Samardzija matched up well with Pirates ace Gerrit Cole (11-2, 1.78 ERA), each of them allowing two runs over seven innings. Like every other pitcher on the Sox staff, Samardzija’s 4.67 ERA has been adversely affected by plays not made by the Sox infield, outfield and catchers that don’t always show up in the box score.

“You can’t let any mistakes happen out there if you want to win and you want to win a lot,’’ Samardzija said. “You might scrape across one or two here or there but you have to play a complete game — offense, defense, pitching — and we need to do that.’’

The Sox offense went from ranking at or near the bottom in most major league statistical categories to historic against the Pirates, who out-hit them 46-13 in the home-and-home four-game interleague series to extend their winning streak to eight. The Sox hadn’t been held to four or fewer hits in four straight games in the past 102 seasons.

“We have to get going,’’ understated Eaton, who got to second base twice with no outs via a wild pitch and stolen base but did not score. “It’s no longer an early part of the season, it’s starting to be buckle-down time when we need to put together a string of good games and it has to be sooner than later before the [July 31] trade deadline starts creeping up on us. If we’re not playing the game we need to be playing our friends are going to start leaving.’’

The Sox (28-37) host the Texas Rangers this weekend before going on the road to play the Twins, Tigers and Cardinals to finish out the month of June.

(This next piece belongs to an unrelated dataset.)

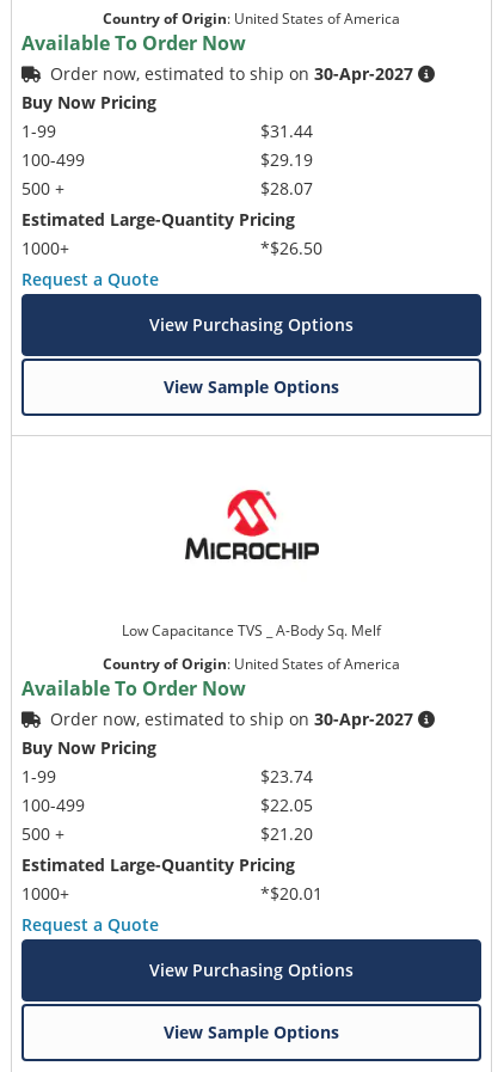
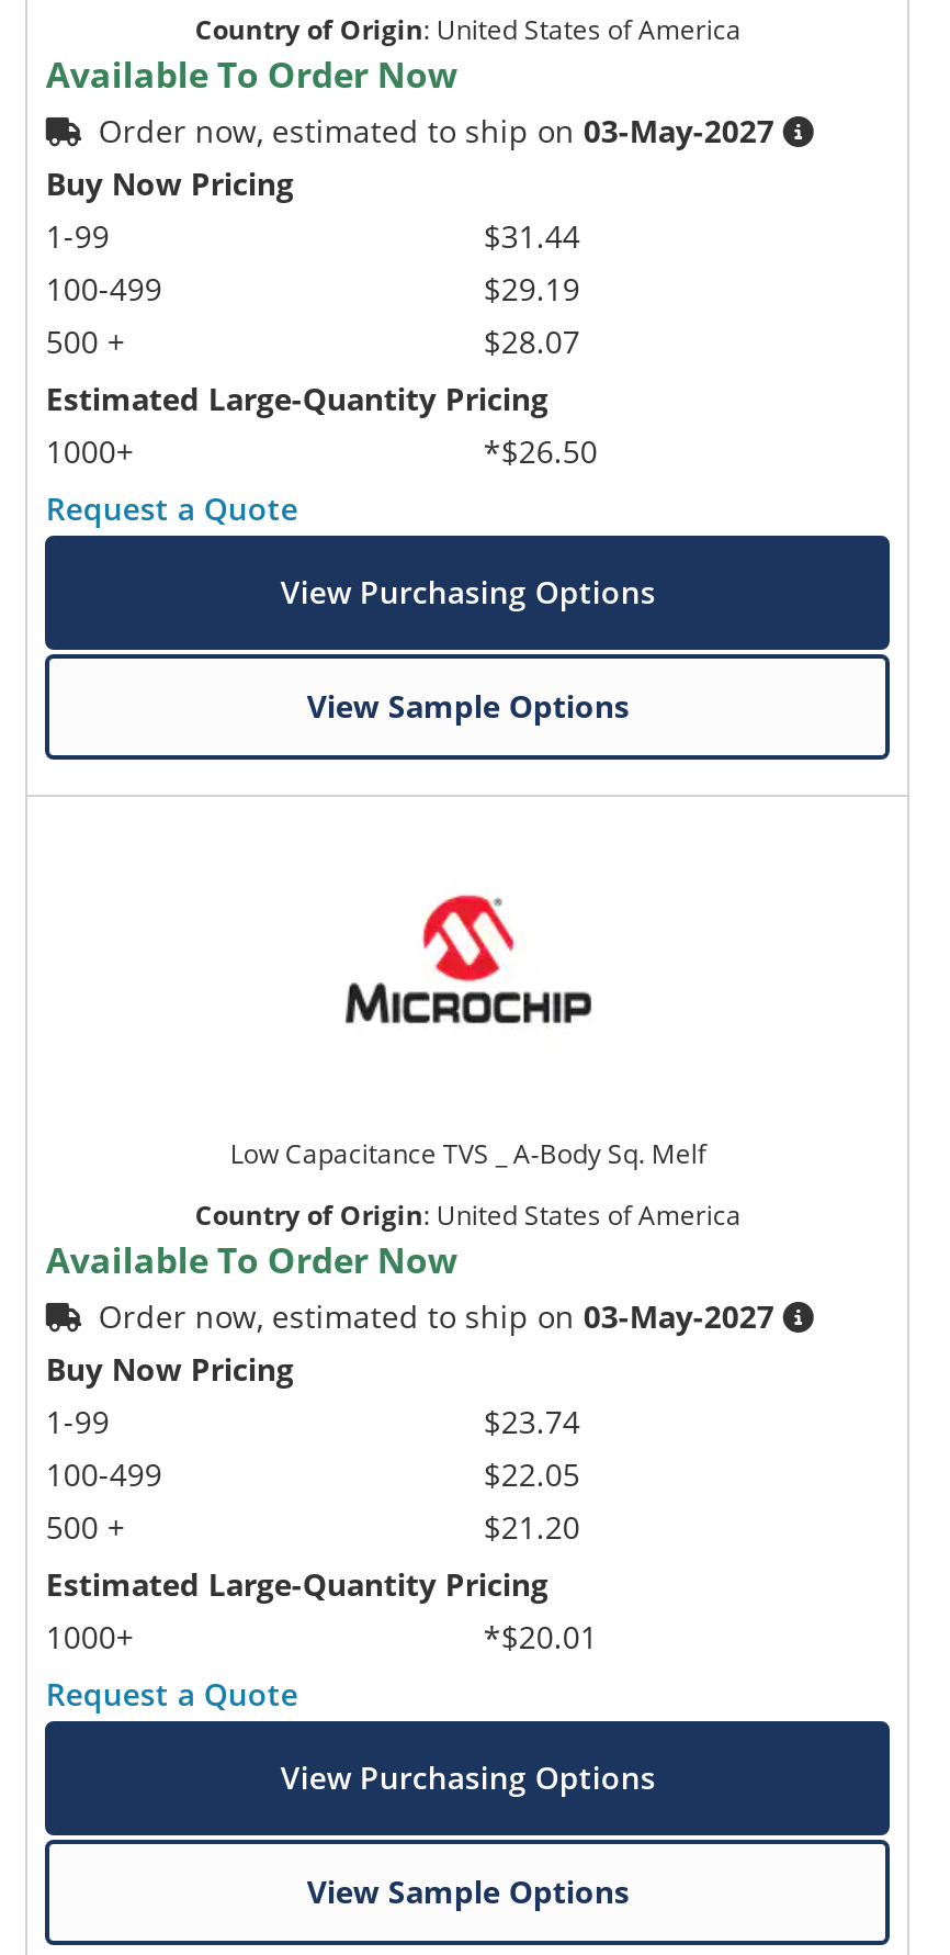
[51,62,414,84] Order now, estimated to ship on 30-Apr-2027 -> [99,109,774,151] Order now, estimated to ship on 03-May-2027
[51,707,414,730] Order now, estimated to ship on 30-Apr-2027 -> [99,1295,774,1336] Order now, estimated to ship on 03-May-2027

Not exactly a table set for a turnaround for a team that can’t hit or prevent runs very well.

The Sox hits against Cole consisted of an infield single by Eaton, a bloop double near the right-field line by Jose Abreu and Geovany Soto’s solo homer in the seventh that made it 2-2.

“We’ve got to be able to put up more than that,’’ Ventura said. “I thought Jeff pitched well tonight.’’

Samardzija gave up 10 hits, most of them of the infield variety or softly hit to the outfield. One of the off-season acquisitions that allowed the Sox to declare themselves contenders, he’s probably wondering where he’ll be pitching during the second half of the season.

“Any time you’re losing there is going to be frustration,’’ he said. “We’re all playing hard and we’re going to keep doing that.’’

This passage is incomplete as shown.